→ ABOUT THIS EXERCISE
Each line from the one containing "margin-top: 38px ->" through the last line of the data below should be printed exactly, please, with any pictures omitted.

→ DATA UNDER STUDY
========================================================================

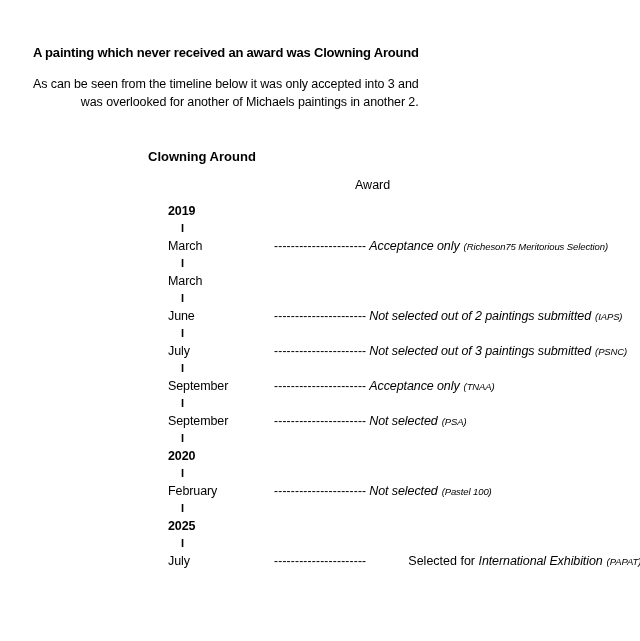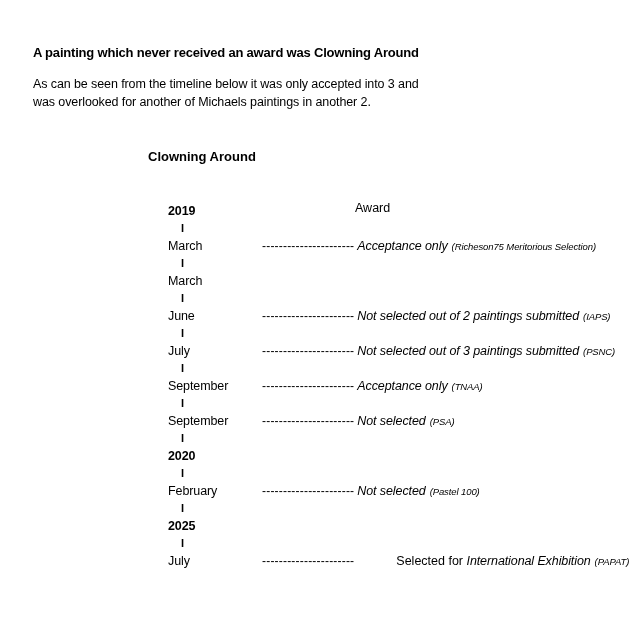"A painting which never received" #page { text-align: none -> right }
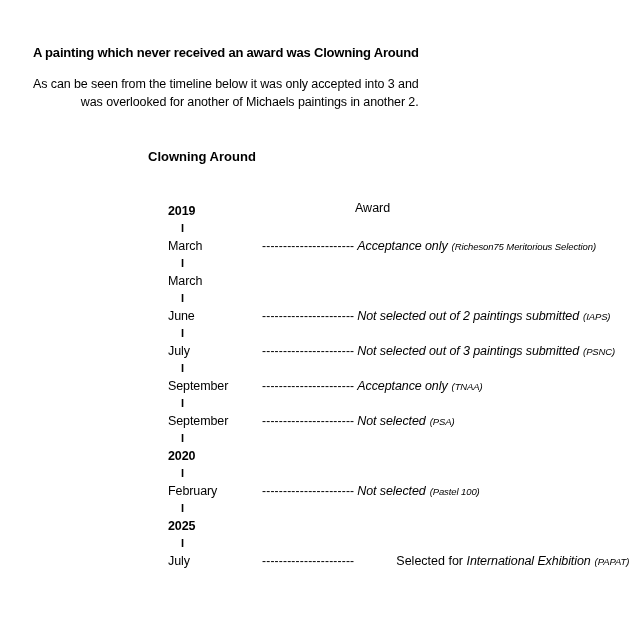"Award" .award-header { top: 201px -> 178px }
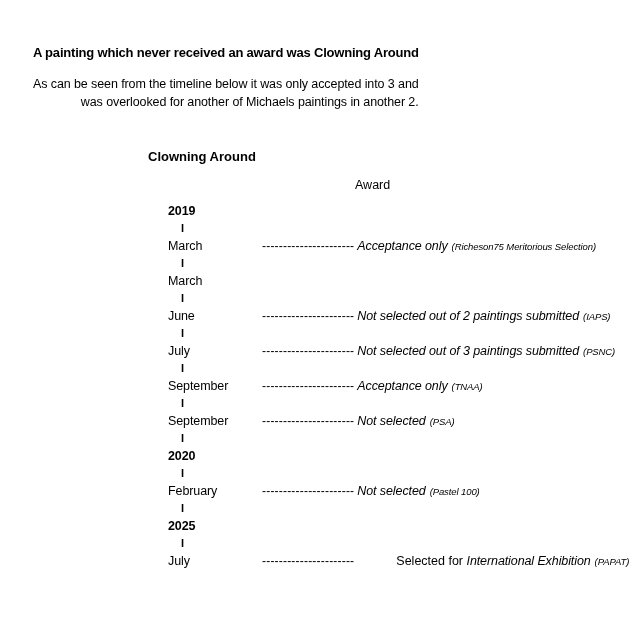"---------------------- Acceptance only" .award-line { left: 94px -> 106px }
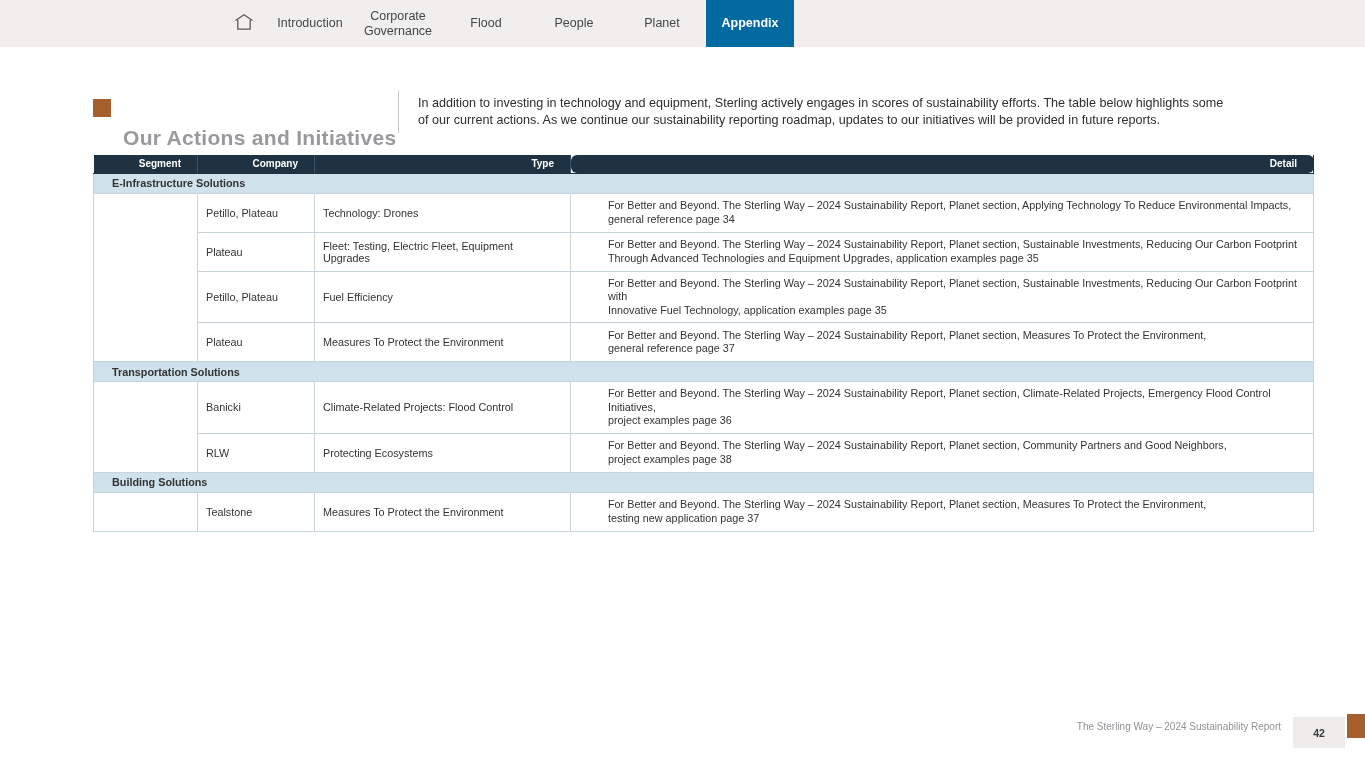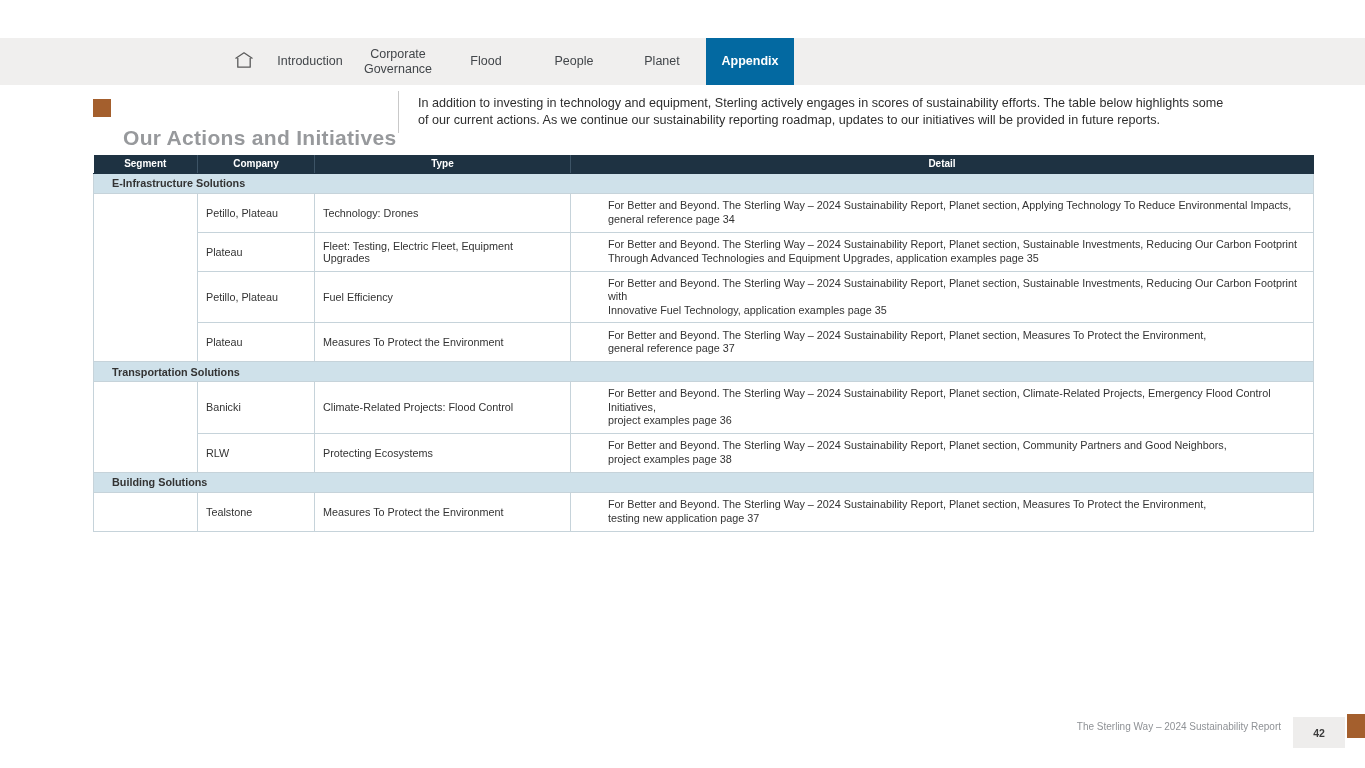"Introduction" .navbar { margin-top: 38px -> none }
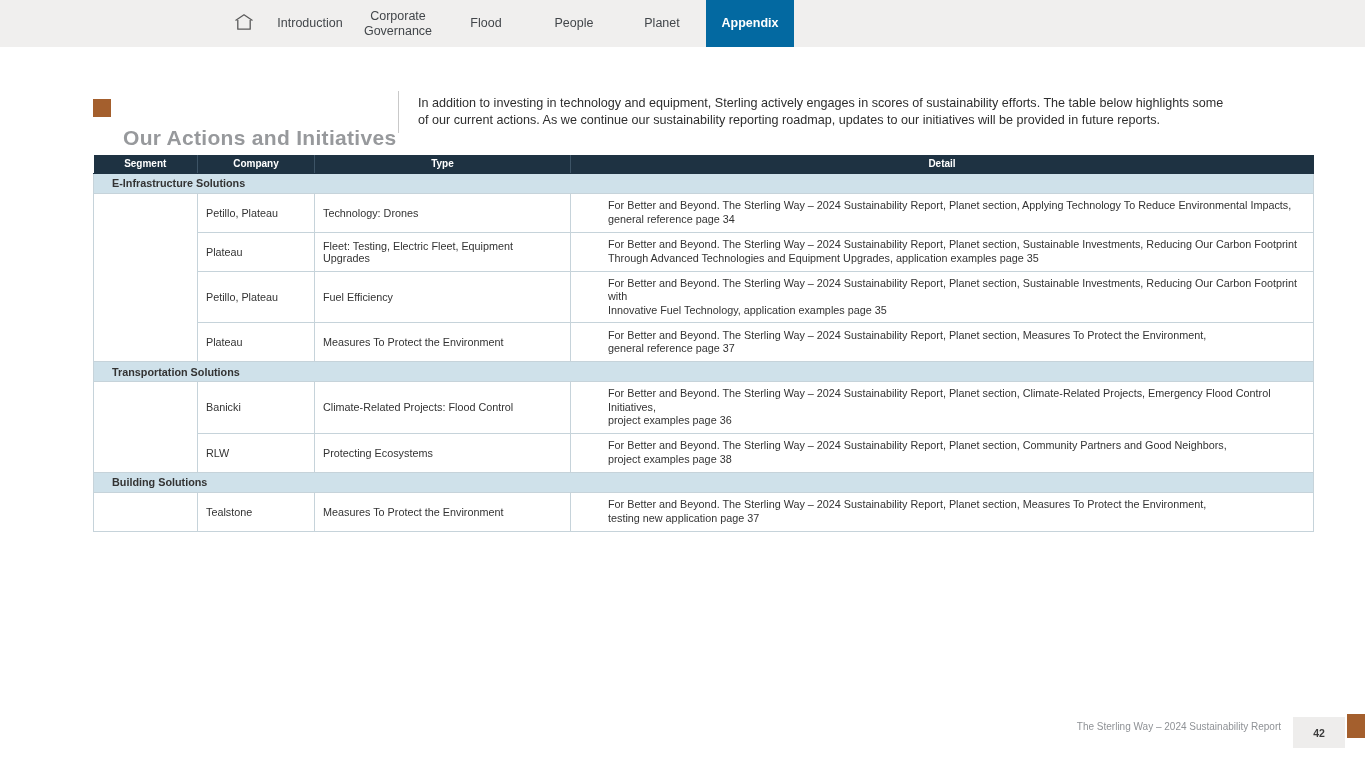"Segment" .report-table th { padding: 2px 8px -> 2px 16px; text-align: center -> right }
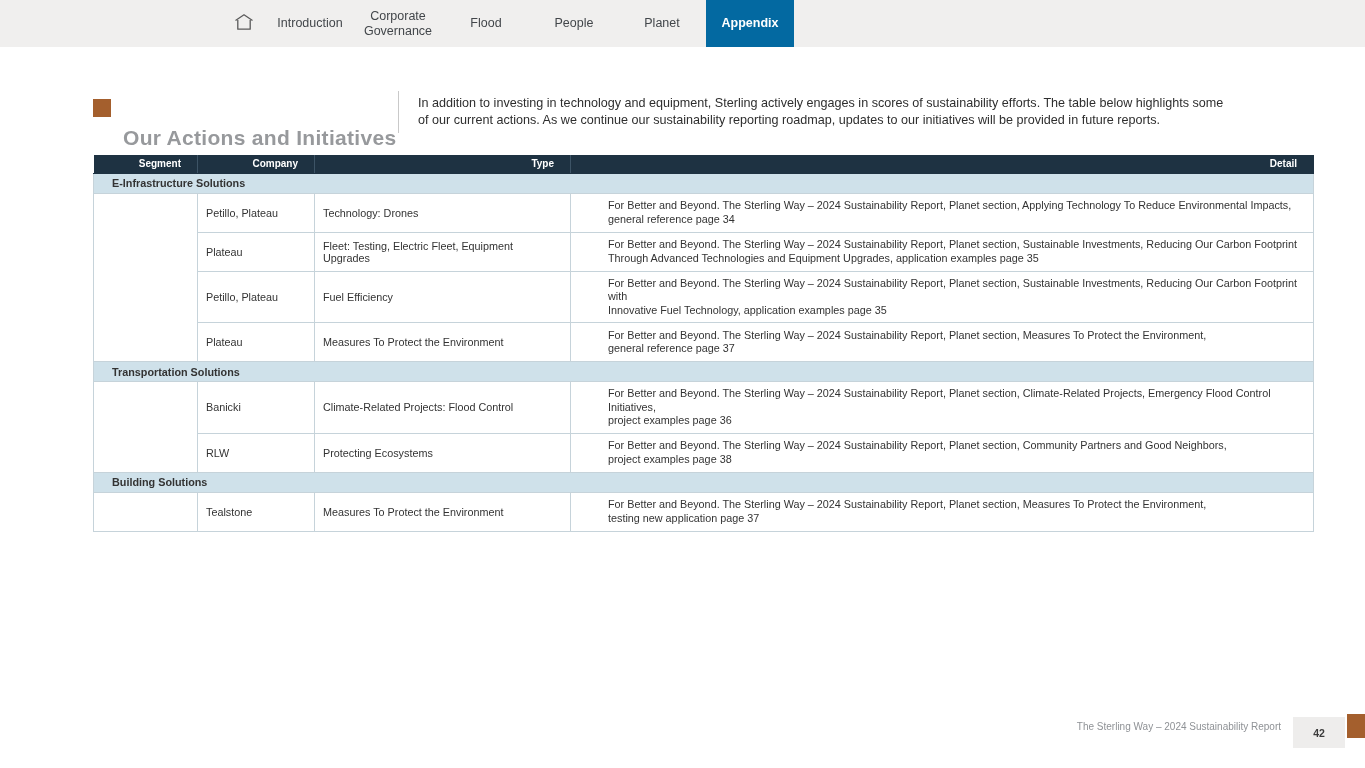"Detail" .report-table th:last-child { border-radius: none -> 6px }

========================================================================

→ TASK ANSWER
"Introduction" .navbar { margin-top: 38px -> none }
"Segment" .report-table th { padding: 2px 8px -> 2px 16px; text-align: center -> right }
"Detail" .report-table th:last-child { border-radius: none -> 6px }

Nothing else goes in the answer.